Täglich verfolgt sie zudem Krankentage und ob sich Dienstabbrüche häufen. Kommt es zu Auffälligkeiten, setzt sie ein Treffen mit dem Betroffenen an und versucht im gemeinsamen Gespräch, den Beschwerden auf den Grund zu gehen. „Dabei will ich keine Kontrollinstanz sein. Einige kommen wirklich nervös zu mir, dann muss ich ihnen erst einmal die Angst nehmen. Doch andere sind von Anfang an erleichtert und sehen es als Fürsorge und Wertschätzung von Seiten des Unternehmens“, sagt sie. Nicht zuletzt wirke dies auf die Mitarbeiterzufriedenheit und -bindung ein.
Gleiches gelte, wenn sie als Expertin bei besonderen Fällen zur Verfügung steht. „Wenn jemand eine Reha oder Kur plant, helfe ich bei der Organisation“, sagt sie. Während es sich bei solchen Ausfällen für die meisten Mitarbeiter um ein einmaliges Erlebnis handelt, kann sie mit der nötigen Praxiserfahrung alle notwendigen Anlaufstellen und Vorkehrungen erklären und helfen, Termine zu finden, die für den Arbeitgeber und den Arbeitnehmer gut passen.
„Andererseits kommen auch Personen mit chronischen Krankheiten oder Leiden wie etwa nach einem Bandscheibenvorfall auf mich zu, weil sie Angst haben, längere Zeit ausfallen zu können“, berichtet sie. „Doch wenn wir von Anfang an klären, welche Vorkehrungen helfen, können wir schwerere Verläufe verhindern. Das kann etwas Einfaches wie ein höhenverstellbarer Tisch oder ein ergonomischer Stuhl sein oder eine neue Computermaus bei Problemen wie einem Karpaltunnelsyndrom“, sagt sie.

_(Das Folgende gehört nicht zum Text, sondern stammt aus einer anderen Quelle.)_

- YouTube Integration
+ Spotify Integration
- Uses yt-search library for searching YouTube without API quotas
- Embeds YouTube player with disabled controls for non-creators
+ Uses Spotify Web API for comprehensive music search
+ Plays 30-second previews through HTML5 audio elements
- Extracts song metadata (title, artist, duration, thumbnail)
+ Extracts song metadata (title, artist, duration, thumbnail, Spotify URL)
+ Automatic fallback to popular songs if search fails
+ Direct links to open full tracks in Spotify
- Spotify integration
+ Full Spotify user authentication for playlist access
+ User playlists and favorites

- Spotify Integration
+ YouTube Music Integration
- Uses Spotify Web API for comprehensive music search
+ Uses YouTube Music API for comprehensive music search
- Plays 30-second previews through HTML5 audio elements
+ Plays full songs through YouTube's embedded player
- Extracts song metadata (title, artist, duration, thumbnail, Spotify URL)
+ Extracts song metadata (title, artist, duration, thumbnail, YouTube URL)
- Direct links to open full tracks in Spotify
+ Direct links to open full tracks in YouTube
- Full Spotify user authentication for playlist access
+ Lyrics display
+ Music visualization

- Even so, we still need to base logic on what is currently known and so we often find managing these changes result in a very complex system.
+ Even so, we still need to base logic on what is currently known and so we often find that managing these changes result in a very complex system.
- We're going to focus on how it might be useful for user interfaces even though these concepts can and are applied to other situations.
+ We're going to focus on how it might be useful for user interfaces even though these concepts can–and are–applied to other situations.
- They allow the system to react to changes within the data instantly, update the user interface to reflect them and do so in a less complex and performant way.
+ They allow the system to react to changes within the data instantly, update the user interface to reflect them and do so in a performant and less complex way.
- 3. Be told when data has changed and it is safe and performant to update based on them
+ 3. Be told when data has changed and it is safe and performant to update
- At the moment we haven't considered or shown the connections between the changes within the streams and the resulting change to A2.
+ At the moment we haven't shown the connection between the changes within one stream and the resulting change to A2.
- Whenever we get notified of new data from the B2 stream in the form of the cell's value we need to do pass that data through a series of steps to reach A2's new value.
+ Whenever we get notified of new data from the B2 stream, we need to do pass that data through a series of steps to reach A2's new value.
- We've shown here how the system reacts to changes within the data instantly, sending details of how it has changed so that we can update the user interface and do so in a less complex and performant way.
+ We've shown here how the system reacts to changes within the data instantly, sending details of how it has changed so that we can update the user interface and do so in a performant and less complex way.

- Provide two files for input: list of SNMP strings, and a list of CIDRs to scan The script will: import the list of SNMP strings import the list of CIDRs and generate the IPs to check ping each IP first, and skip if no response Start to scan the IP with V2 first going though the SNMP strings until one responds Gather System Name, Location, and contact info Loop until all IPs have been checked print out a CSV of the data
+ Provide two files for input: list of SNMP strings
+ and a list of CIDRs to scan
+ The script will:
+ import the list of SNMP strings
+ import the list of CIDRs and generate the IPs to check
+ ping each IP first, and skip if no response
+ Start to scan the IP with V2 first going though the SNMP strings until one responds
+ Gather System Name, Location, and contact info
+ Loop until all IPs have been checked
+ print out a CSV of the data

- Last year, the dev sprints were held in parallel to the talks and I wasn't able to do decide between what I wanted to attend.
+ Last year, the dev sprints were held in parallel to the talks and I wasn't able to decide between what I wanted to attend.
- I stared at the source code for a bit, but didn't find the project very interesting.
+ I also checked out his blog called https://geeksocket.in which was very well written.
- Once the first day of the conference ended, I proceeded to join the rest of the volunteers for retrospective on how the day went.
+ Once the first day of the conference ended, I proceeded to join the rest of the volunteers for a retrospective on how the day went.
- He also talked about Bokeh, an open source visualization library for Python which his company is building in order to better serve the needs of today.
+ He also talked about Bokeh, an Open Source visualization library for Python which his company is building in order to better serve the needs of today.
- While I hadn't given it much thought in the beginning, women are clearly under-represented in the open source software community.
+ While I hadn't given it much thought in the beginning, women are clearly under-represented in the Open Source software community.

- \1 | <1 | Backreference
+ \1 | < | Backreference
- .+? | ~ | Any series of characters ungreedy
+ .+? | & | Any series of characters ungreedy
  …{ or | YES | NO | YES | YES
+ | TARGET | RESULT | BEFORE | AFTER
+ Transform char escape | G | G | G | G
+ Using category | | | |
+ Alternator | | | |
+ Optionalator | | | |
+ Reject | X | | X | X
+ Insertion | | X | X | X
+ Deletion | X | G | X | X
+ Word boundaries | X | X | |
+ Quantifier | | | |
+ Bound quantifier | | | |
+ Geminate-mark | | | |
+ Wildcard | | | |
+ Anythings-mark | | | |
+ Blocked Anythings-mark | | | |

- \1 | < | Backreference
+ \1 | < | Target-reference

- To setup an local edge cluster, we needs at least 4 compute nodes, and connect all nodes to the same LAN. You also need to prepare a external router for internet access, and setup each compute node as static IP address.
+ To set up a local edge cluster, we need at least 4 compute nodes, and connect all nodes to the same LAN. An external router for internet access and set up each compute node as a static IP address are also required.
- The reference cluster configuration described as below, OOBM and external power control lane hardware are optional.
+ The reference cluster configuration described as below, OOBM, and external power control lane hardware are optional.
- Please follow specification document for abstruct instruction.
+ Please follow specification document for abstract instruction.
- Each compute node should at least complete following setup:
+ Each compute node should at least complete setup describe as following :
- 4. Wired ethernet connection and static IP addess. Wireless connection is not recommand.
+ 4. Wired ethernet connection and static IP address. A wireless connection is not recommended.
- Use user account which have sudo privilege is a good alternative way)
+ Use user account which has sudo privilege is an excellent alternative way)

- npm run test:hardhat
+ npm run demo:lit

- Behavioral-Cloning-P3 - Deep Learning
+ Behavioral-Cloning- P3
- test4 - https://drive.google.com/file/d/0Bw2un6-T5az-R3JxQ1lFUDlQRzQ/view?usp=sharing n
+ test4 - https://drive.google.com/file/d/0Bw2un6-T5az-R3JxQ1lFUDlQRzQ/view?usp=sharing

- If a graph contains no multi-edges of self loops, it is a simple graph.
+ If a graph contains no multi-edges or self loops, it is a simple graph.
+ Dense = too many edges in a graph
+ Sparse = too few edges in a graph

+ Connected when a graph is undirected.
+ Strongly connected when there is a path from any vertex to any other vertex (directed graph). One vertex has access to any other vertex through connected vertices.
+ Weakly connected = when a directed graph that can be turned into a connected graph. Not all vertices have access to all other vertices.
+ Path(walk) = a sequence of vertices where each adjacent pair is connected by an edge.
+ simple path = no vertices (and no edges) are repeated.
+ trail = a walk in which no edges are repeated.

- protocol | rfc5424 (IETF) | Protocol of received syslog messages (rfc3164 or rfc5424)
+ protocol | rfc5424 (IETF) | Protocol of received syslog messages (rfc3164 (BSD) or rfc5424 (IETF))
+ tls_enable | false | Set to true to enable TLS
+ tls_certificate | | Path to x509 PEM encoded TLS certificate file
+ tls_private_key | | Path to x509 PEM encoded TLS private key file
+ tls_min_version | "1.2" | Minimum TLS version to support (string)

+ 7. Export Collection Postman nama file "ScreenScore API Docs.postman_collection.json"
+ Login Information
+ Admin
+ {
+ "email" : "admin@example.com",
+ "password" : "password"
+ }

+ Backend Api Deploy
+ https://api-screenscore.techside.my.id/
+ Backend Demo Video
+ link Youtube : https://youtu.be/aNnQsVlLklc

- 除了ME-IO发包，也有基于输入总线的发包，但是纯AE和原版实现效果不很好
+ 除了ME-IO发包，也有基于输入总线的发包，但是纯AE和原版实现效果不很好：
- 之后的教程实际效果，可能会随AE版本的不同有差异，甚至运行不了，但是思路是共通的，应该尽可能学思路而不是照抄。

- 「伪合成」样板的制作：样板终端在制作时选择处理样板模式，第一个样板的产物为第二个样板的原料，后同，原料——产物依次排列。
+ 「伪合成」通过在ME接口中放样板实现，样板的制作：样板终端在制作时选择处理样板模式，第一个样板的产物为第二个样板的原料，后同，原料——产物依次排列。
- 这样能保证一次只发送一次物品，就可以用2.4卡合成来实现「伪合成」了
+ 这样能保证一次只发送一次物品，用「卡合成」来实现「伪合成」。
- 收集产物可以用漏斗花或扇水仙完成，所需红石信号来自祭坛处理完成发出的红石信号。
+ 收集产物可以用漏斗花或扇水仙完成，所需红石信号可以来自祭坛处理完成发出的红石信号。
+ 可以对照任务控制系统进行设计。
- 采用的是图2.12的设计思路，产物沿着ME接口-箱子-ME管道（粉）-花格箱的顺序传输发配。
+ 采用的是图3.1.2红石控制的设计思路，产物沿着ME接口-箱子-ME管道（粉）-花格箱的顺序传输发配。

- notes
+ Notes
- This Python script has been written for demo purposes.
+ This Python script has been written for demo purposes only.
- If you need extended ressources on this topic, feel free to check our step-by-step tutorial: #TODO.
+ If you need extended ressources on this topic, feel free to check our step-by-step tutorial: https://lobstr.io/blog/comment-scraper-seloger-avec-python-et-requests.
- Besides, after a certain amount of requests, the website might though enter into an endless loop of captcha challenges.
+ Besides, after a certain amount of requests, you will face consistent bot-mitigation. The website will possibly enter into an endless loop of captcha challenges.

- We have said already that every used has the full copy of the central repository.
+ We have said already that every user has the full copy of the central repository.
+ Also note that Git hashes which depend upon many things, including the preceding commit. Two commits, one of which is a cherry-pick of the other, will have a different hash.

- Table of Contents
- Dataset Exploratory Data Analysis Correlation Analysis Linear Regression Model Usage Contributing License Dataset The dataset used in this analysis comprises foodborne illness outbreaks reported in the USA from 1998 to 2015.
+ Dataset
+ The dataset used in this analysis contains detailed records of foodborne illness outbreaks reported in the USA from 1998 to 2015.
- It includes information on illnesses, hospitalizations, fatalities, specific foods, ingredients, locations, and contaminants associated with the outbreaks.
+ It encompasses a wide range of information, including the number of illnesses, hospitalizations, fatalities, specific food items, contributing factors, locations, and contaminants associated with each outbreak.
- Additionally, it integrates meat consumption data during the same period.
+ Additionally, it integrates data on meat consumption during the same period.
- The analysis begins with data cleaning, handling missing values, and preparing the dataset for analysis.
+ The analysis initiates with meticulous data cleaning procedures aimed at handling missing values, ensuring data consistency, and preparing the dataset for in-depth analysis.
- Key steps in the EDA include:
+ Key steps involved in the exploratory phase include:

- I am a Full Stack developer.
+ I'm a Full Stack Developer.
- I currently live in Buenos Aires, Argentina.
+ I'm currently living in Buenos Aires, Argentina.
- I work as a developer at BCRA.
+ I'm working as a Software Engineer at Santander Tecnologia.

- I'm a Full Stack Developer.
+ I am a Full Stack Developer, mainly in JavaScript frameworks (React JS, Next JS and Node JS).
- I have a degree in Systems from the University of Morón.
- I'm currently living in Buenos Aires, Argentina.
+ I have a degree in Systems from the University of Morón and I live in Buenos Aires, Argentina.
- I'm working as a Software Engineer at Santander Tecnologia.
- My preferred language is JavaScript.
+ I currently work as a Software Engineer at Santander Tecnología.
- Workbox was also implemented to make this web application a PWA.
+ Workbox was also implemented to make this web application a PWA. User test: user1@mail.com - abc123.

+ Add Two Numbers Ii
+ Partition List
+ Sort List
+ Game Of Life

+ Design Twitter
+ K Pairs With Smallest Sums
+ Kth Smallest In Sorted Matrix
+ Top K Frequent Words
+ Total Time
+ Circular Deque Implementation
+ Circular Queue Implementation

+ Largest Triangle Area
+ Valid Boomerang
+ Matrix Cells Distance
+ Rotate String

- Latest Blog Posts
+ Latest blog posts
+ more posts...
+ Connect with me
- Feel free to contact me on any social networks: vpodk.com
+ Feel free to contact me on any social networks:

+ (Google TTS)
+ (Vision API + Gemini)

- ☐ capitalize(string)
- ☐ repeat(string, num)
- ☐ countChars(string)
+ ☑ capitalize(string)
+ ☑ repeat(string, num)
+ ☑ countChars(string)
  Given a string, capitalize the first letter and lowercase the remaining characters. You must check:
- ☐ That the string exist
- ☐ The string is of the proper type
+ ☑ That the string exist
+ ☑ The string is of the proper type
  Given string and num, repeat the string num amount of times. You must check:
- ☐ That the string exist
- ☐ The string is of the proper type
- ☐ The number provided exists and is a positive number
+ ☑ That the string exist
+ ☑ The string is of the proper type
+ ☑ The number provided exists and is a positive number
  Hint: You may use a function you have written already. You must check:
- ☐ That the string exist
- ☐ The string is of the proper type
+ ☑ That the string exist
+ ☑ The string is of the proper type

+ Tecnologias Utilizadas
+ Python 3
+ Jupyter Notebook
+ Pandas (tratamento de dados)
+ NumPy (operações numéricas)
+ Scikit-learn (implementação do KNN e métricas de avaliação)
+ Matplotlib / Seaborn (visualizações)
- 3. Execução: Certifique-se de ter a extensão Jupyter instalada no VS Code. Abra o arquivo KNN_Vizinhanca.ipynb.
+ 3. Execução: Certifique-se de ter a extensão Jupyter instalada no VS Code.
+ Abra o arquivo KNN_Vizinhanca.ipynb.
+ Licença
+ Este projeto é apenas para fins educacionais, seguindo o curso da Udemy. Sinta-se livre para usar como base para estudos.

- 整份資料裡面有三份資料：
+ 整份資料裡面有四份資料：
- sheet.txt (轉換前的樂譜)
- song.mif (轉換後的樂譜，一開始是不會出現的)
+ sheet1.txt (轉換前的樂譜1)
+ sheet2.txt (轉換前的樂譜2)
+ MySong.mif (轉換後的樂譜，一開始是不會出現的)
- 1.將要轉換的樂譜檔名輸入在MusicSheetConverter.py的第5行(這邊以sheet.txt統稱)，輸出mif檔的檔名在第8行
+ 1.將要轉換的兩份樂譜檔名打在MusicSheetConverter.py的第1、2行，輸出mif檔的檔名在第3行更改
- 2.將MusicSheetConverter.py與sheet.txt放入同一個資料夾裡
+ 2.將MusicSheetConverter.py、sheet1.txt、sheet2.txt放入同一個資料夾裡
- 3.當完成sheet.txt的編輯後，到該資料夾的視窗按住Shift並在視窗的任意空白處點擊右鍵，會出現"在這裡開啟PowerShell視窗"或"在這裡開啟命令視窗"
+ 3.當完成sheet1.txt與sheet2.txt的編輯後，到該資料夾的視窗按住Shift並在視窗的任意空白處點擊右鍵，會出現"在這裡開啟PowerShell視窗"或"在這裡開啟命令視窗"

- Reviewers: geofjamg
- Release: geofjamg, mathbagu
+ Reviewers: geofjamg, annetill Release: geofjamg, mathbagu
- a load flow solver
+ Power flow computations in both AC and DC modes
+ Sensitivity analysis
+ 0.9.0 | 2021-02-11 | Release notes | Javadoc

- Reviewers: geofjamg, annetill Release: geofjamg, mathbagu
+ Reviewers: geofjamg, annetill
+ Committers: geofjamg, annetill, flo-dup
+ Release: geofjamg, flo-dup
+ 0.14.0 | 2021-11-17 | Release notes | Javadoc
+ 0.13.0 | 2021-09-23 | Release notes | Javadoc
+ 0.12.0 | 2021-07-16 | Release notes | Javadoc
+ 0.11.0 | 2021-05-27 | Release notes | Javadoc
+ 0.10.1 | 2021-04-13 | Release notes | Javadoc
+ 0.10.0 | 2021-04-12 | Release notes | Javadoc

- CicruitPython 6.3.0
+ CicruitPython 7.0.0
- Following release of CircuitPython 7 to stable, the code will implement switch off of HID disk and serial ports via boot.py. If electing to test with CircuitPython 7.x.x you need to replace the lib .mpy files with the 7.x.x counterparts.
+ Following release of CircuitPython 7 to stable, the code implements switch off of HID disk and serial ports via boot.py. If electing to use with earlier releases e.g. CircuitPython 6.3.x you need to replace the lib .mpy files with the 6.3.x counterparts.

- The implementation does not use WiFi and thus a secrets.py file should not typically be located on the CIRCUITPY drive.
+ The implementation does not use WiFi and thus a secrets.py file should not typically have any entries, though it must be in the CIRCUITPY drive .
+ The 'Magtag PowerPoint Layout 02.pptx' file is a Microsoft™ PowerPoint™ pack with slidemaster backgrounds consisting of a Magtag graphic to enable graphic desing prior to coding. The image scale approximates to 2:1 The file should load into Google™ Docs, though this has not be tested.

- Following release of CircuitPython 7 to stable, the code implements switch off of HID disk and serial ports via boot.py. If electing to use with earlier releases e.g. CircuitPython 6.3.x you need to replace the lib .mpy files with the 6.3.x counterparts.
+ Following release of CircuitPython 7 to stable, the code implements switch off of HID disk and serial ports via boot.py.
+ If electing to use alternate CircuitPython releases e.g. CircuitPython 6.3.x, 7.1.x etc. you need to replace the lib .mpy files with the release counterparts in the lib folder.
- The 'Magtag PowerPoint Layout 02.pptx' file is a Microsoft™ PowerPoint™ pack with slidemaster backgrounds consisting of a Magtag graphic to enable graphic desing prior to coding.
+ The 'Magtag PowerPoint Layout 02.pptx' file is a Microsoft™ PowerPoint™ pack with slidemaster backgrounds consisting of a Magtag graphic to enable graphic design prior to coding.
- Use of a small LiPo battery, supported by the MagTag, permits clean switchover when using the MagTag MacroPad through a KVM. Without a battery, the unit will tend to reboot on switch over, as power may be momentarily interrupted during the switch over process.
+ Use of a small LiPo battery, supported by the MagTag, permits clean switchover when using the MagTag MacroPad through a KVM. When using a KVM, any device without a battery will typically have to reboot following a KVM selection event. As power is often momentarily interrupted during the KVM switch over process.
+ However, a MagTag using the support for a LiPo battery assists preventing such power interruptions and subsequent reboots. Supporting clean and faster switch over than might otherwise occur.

Wohlbefinden bindet Mitarbeiter
Gleiches gelte bei der Gestaltung von Wiedereingliederungen, wenn es tatsächlich einmal zu einem längeren Ausfall kommt. „Wenn Arbeitsbedingungen zum Mitarbeiter passen, kann er langfristig im Unternehmen gehalten werden. Als Arbeitgeber erspart man sich dann Nachbesetzungen, die durchaus ebenfalls mit hohen Kosten und langwierigen Recruiting-Prozessen oder Einarbeitungen verbunden sind“, sagt sie.
Deshalb appelliert Rock an alle Unternehmen, sich für die Bedürfnisse der Mitarbeiter Zeit zu nehmen, statt sie sich selbst zu überlassen. „Mitarbeitergesundheit muss im Alltag stattfinden. Arbeitgeber dürfen das Thema nicht allein ihren Angestellten überlassen.“ Einen Tipp hat sie für alle Unternehmen. „Während meines Studiums habe ich freiberuflich Gesundheitstage für Krankenkassen ausgerichtet und dabei gemerkt, dass viele dieses Angebot gar nicht kennen und nur deshalb nicht in Anspruch nehmen.“ Dabei kommen Experten für einen Tag ins Unternehmen und sprechen verschiedene Alltagsmaßnahmen an. „Dazu zählen zum Beispiel Sitzhaltung, Ernährung, Bewegung und Pausen“, erklärt Rock. Dieser Input könne aufrütteln und Ursachen für Probleme oder Handlungsbedarf erst sichtbar machen.